[Dataset records Boundary: Start]

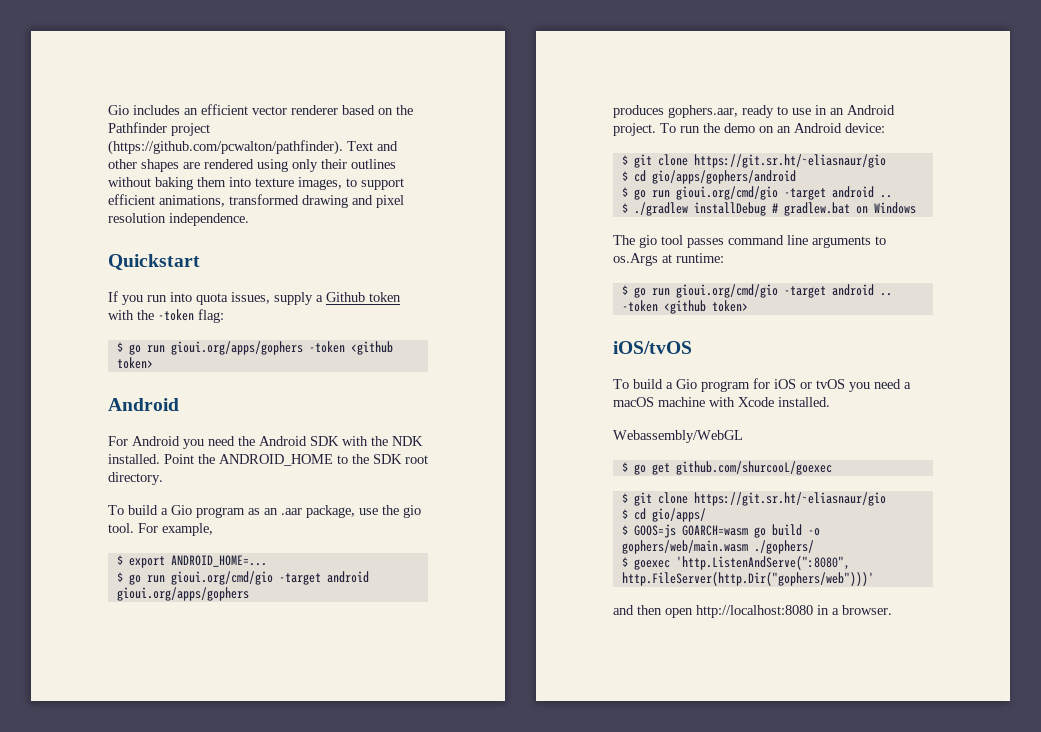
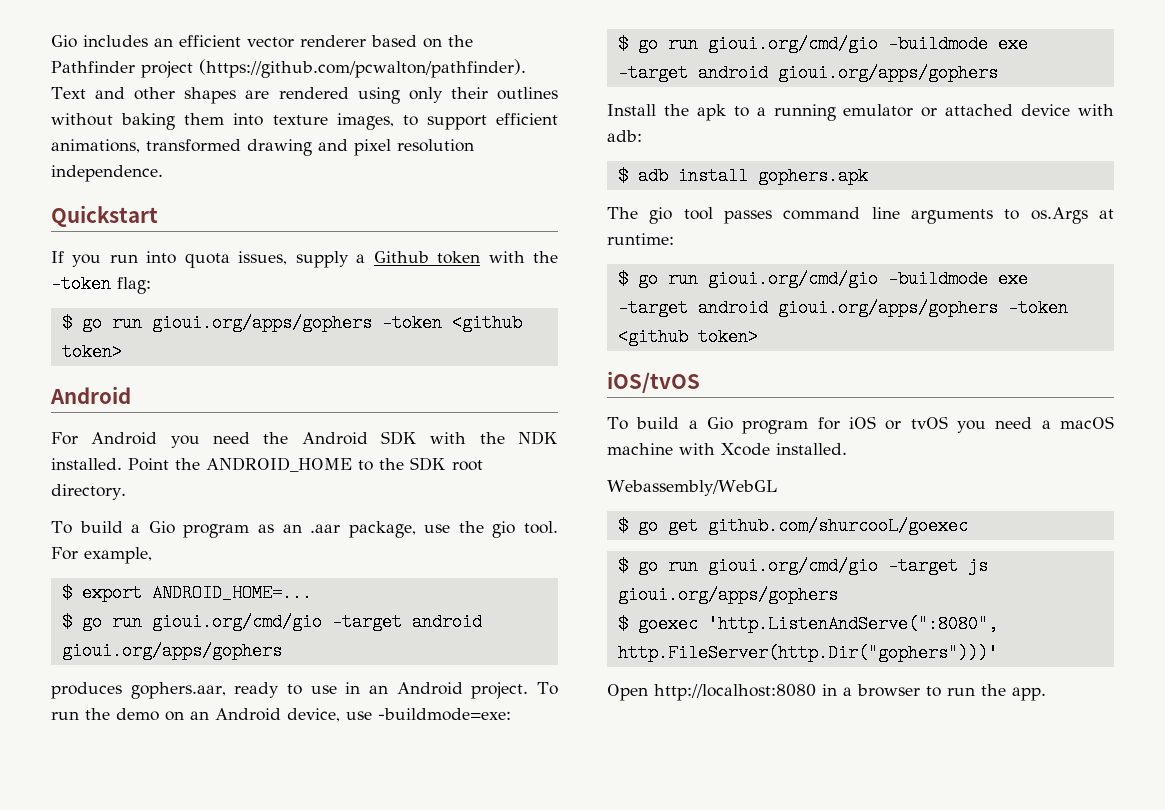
[845,123,885,133] [621,154,886,168] [621,170,796,184] [621,186,892,200] [621,202,916,216] device: // $ git clone https://git.sr.ht/~eliasnaur/gio // $ cd gio/apps/gophers/android // $ go run gioui.org/cmd/gio -target android .. // $ ./gradlew installDebug # gradlew.bat on Windows -> [287,708,511,722] [617,35,1028,53] [617,64,998,82] [607,104,1114,121] [607,130,642,142] [617,167,868,185] device, use -buildmode=exe: // $ go run gioui.org/cmd/gio -buildmode exe -target android gioui.org/apps/gophers // Install the apk to a running emulator or attached device with adb: // $ adb install gophers.apk
[783,284,892,298] -target android .. -> [887,270,1028,288] [617,299,998,317] -buildmode exe -target android gioui.org/apps/gophers
[633,492,886,506] [621,508,706,522] [621,524,820,538] [621,540,814,554] [621,556,850,570] [621,572,874,586] [613,605,892,618] git clone https://git.sr.ht/~eliasnaur/gio // $ cd gio/apps/ // $ GOOS=js GOARCH=wasm go build -o gophers/web/main.wasm ./gophers/ // $ goexec 'http.ListenAndServe(":8080", http.FileServer(http.Dir("gophers/web")))' // and then open http://localhost:8080 in a browser. -> [637,557,988,575] [617,586,838,604] [617,615,998,633] [617,644,998,662] [607,684,1046,701] go run gioui.org/cmd/gio -target js gioui.org/apps/gophers // $ goexec 'http.ListenAndServe(":8080", http.FileServer(http.Dir("gophers")))' // Open http://localhost:8080 in a browser to run the app.

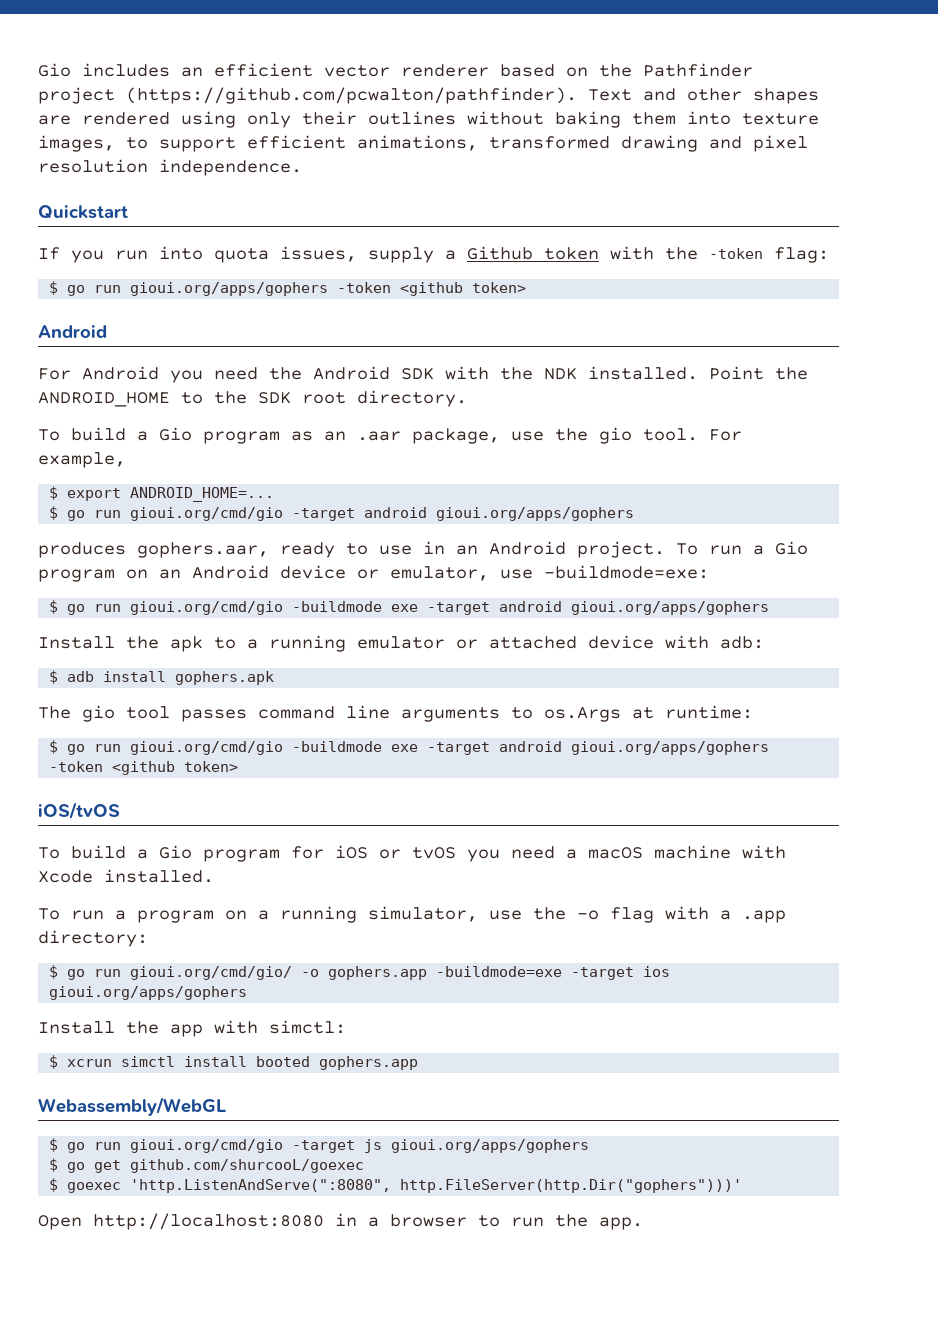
[85,708,340,722] the demo on an Android device, -> [753,541,808,555] [38,565,489,582] a Gio program on an Android device or emulator,
[607,480,777,496] [617,517,968,535] Webassembly/WebGL // $ go get github.com/shurcooL/goexec -> [38,906,786,923] [38,930,148,947] [49,965,671,980] [49,986,248,1000] [38,1020,346,1037] [49,1055,419,1070] [38,1097,226,1116] To run a program on a running simulator, use the -o flag with a .app directory: // $ go run gioui.org/cmd/gio/ -o gophers.app -buildmode=exe -target ios gioui.org/apps/gophers // Install the app with simctl: // $ xcrun simctl install booted gophers.app // Webassembly/WebGL
(838, 595) none -> [49,1158,365,1173] // $ go get github.com/shurcooL/goexec

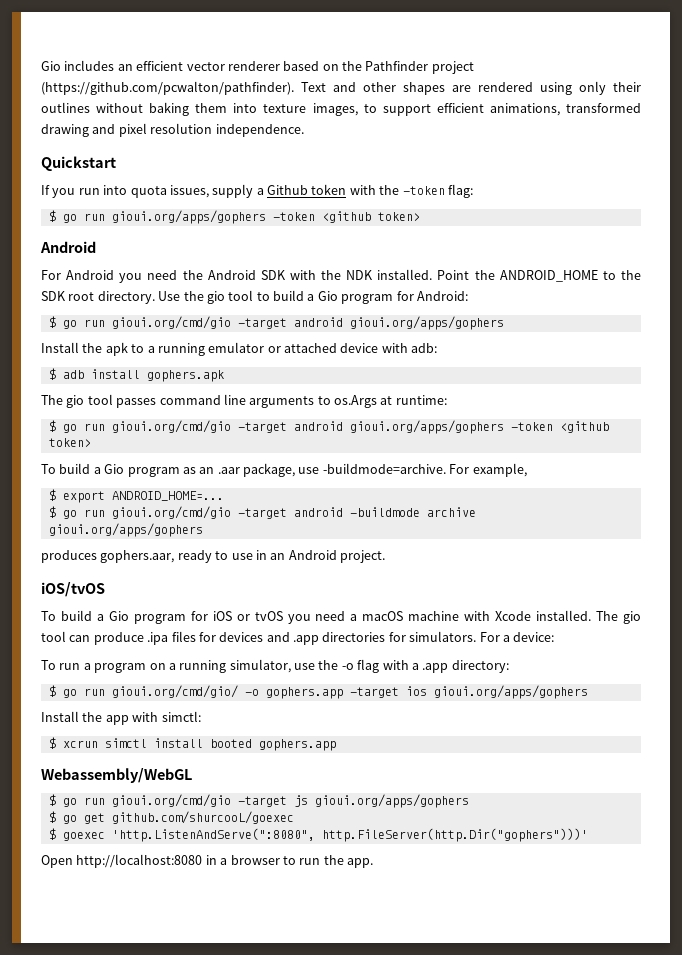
[38,427,742,444] [38,452,126,468] [49,486,275,502] [49,506,635,521] [38,541,808,558] [38,565,709,582] [49,600,770,615] // To build a Gio program as an .aar package, use the gio tool. For example, // $ export ANDROID_HOME=... // $ go run gioui.org/cmd/gio -target android gioui.org/apps/gophers // produces gophers.aar, ready to use in an Android project. To run a Gio program on an Android device or emulator, use -buildmode=exe: // $ go run gioui.org/cmd/gio -buildmode exe -target android gioui.org/apps/gophers -> [158,290,468,304] [48,316,504,330] Use the gio tool to build a Gio program for Android: // $ go run gioui.org/cmd/gio -target android gioui.org/apps/gophers
[292,741,419,752] -buildmode exe -> (231, 426) none
(239, 766) none -> [41,463,527,477] [48,489,224,503] [48,506,476,519] [48,523,203,537] [41,550,385,563] // To build a Gio program as an .aar package, use -buildmode=archive. For example, // $ export ANDROID_HOME=... // $ go run gioui.org/cmd/gio -target android -buildmode archive gioui.org/apps/gophers // produces gophers.aar, ready to use in an Android project.
(214, 876) none -> [596,611,642,624] [41,631,555,645] The gio tool can produce .ipa files for devices and .app directories for simulators. For a device:
[436,966,563,977] -buildmode=exe -> (343, 693) none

[Dataset records Boundary: End]

**Work to be completed**
Copy out every line from the material above in which the word "tool" appears.

**Exercise response**
[38,427,742,444] [38,452,126,468] [49,486,275,502] [49,506,635,521] [38,541,808,558] [38,565,709,582] [49,600,770,615] // To build a Gio program as an .aar package, use the gio tool. For example, // $ export ANDROID_HOME=... // $ go run gioui.org/cmd/gio -target android gioui.org/apps/gophers // produces gophers.aar, ready to use in an Android project. To run a Gio program on an Android device or emulator, use -buildmode=exe: // $ go run gioui.org/cmd/gio -buildmode exe -target android gioui.org/apps/gophers -> [158,290,468,304] [48,316,504,330] Use the gio tool to build a Gio program for Android: // $ go run gioui.org/cmd/gio -target android gioui.org/apps/gophers
(214, 876) none -> [596,611,642,624] [41,631,555,645] The gio tool can produce .ipa files for devices and .app directories for simulators. For a device:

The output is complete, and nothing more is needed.